Now, remember how, on Day 3, God separated the waters and created dry land, and then commanded the land to produce plant life? God created a structure where life could take root.
So at the beginning of Day 3, the face of the earth was just a formless and empty ocean. By the end of Day 3, the face of the earth had been given solid form.
But it was still empty. Land existed; plants existed. But for what purpose?
So here, on Day 6, God begins to fill the land. He creates living things to populate the ground, things that are designed to give purpose to the land, and to plants. He creates animal life.
— actually, to be more precise: he tells the land to produce animals, just like he told the land to produce plants on Day 3. And this is is an interesting difference from Day 5. On Day 5 he did not tell sky and sea to produce animal life.
Well, because chaos cannot produce life. Only orderly structures can produce life. The sky and the sea are protective structures, but as we have discussed, they were considered transition zones between chaos and order. They were in constant motion. As such, they could not produce life.
Dry ground, however, has a very solid structure. It is stable. It is not constantly changing. As such, it makes a very good orderly foundation to produce life. Which it does. As Moses says:
And it was so.  God made the wild animals according to their kinds, the livestock according to their kinds, and all the creatures that move along the ground according to their kinds. And God saw that it was good.
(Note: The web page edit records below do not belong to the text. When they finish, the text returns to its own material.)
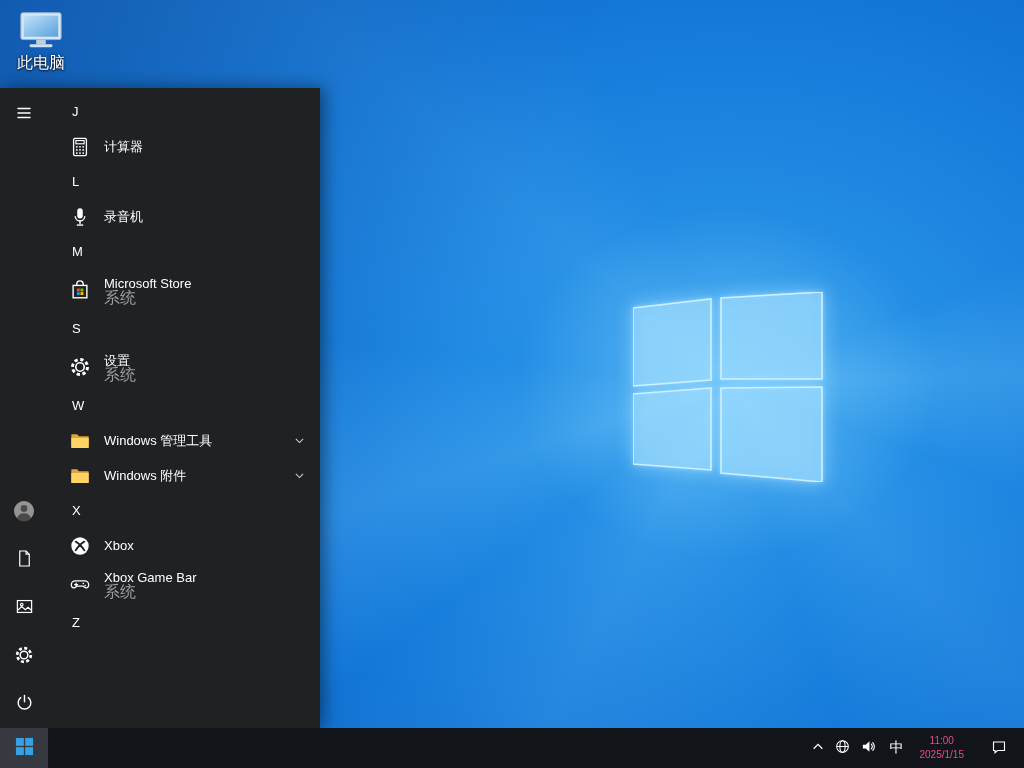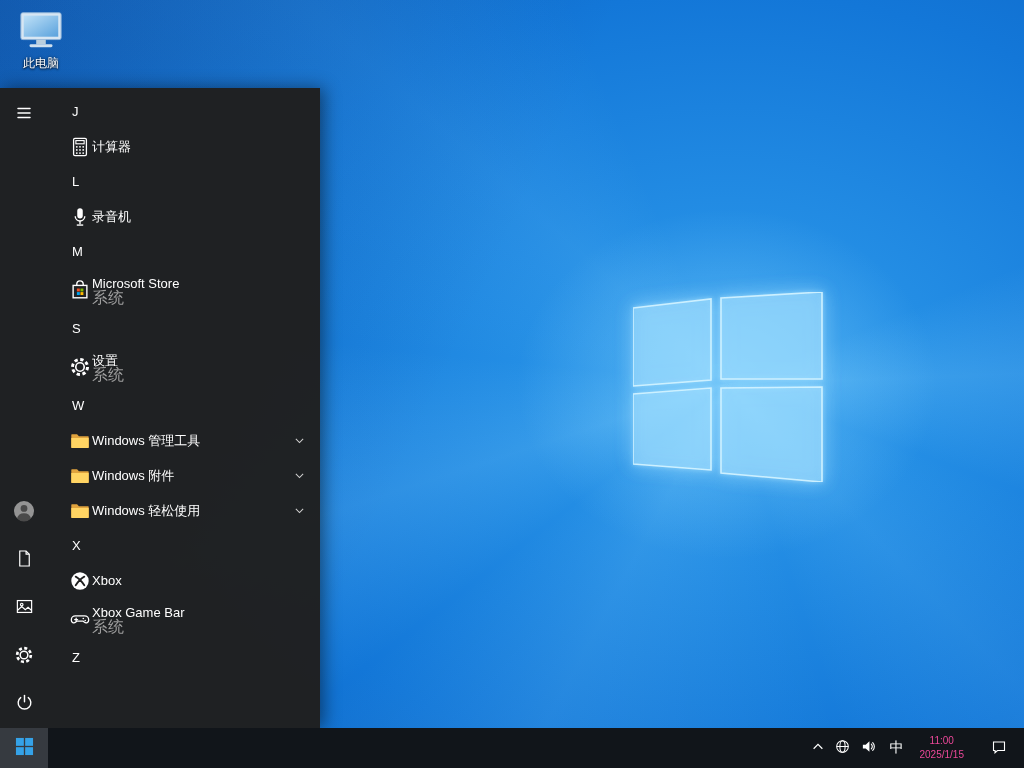--- a/index.html
+++ b/index.html
@@ -40,21 +40,21 @@
     position:absolute; left:633px; top:292px; width:190px; height:190px;
     filter:drop-shadow(0 0 9px rgba(140,215,255,0.85)) drop-shadow(0 0 2px rgba(190,235,255,0.8));
   }
 
   
   .desktop-icon {
     position:absolute; left:12px; top:10px; width:58px;
     display:flex; flex-direction:column; align-items:center; gap:2px;
   }
   .desktop-icon .label {
-    color:#fff; font-size:12px; line-height:14px; text-align:center;
+    color:#fff; font-size:16px; line-height:14px; text-align:center;
     text-shadow:0 1px 2px rgba(0,0,0,0.85), 0 0 3px rgba(0,0,0,0.6);
   }
 
   
   .start-menu {
     position:absolute; left:0; top:88px; bottom:40px; width:320px;
     background:rgba(32,32,32,0.98); display:flex; z-index:10;
     box-shadow:4px 0 16px rgba(0,0,0,0.45);
     color:#fff;
   }
@@ -67,21 +67,21 @@
   .rail-top { position:absolute; top:2px; left:0; }
   .rail-bottom { position:absolute; bottom:0; left:0; display:flex; flex-direction:column; }
 
   .app-list { flex:1; padding-top:6px; overflow:hidden; }
   .letter-header {
     height:35px; display:flex; align-items:center; padding-left:24px;
     color:#fff; font-size:13px;
   }
   .app-row {
     height:35px; display:flex; align-items:center;
-    padding:0 14px 0 20px; gap:0; font-size:13px; color:#fff;
+    padding:0 14px 0 20px; gap:12px; font-size:13px; color:#fff;
   }
   .app-row.two-line { height:42px; }
   .app-row .icon {
     width:24px; height:24px; flex-shrink:0;
     display:flex; align-items:center; justify-content:center;
   }
   .app-row .texts { display:flex; flex-direction:column; justify-content:center; line-height:15px; }
   .app-row .sub { font-size:16px; color:#9e9e9e; line-height:13px; }
   .app-row .chevron { margin-left:auto; display:flex; align-items:center; }
 
@@ -293,36 +293,20 @@
           </span>
           <span class="texts">
             <span>Windows 附件</span>
           </span>
           <span class="chevron">
             <svg viewBox="0 0 16 16" width="13" height="13" fill="none" stroke="#cfcfcf" stroke-width="1.3">
               <path d="M3.5 6l4.5 4.5L12.5 6"></path>
             </svg>
           </span>
         </div>
-        <div class="app-row">
-          <span class="icon">
-            <svg viewBox="0 0 24 24" width="22" height="22">
-              <path d="M2.5 6.2V5.2c0-.4.3-.7.7-.7h5.6l2 2.2h10c.4 0 .7.3.7.7v11.4c0 .4-.3.7-.7.7H3.2c-.4 0-.7-.3-.7-.7z" fill="#e0a33e"></path>
-              <path d="M2.5 8.6h19v10.2c0 .4-.3.7-.7.7H3.2c-.4 0-.7-.3-.7-.7z" fill="#ffd463"></path>
-            </svg>
-          </span>
-          <span class="texts">
-            <span>Windows 轻松使用</span>
-          </span>
-          <span class="chevron">
-            <svg viewBox="0 0 16 16" width="13" height="13" fill="none" stroke="#cfcfcf" stroke-width="1.3">
-              <path d="M3.5 6l4.5 4.5L12.5 6"></path>
-            </svg>
-          </span>
-        </div>
         <div class="letter-header">X</div>
         <div class="app-row">
           <span class="icon">
             <svg viewBox="0 0 24 24" width="22" height="22">
               <circle cx="12" cy="12" r="9.5" fill="#fff"></circle>
               <path d="M7.3 7.3c3.2 1.6 6.2 4.7 9.4 9.4M16.7 7.3c-3.2 1.6-6.2 4.7-9.4 9.4" stroke="#1f1f1f" stroke-width="2" fill="none" stroke-linecap="round"></path>
             </svg>
           </span>
           <span class="texts">
             <span>Xbox</span>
And here we see that there is another difference between Day 5 — the creation of fish and birds — and Day 6 — the creation of land animals.
On Day 5, God blessed the sky creatures and sea creatures. He promised that they would overcome their chaotic environments.
He does not bless the land creatures. Why not?
Well, remember how, back in Day 4, we learned that God likes to delegate his authority? He created the sun, moon, and stars to rule over Time, to regulate Time and give it meaning.
Here we have land animals that are — no doubt — meant to reproduce themselves. But could it be that God wants to give his authority to bless these animals to someone else?
Could it be that God wants to give someone else the chance to regulate the animals, to give them meaning, to help them fill their environments with life?
But you’ll have to come back next week to find out.
So. A brief recap: on Days 1, 2, and 3 God took the formless universe and gave it form. He gave it structure.
Here, on Days 4, 5, and 6, God has taken the formed universe…and filled it. He gave it a system.
So Days 1, 2, and 3 tell us that God created a structure to shape our world. Days 4, 5, and 6 tell us that God created a system to give that structure purpose.
See, every structure has a purpose, a function. When something doesn’t have structure we call it randomness. Chaos. Chaos is meaningless, structure is meaningful, purposeful. And this is true of the structure of the atom, the structure of an ocean wave, and it is definitely true of structures that we build. We build things because we want to do something with that building.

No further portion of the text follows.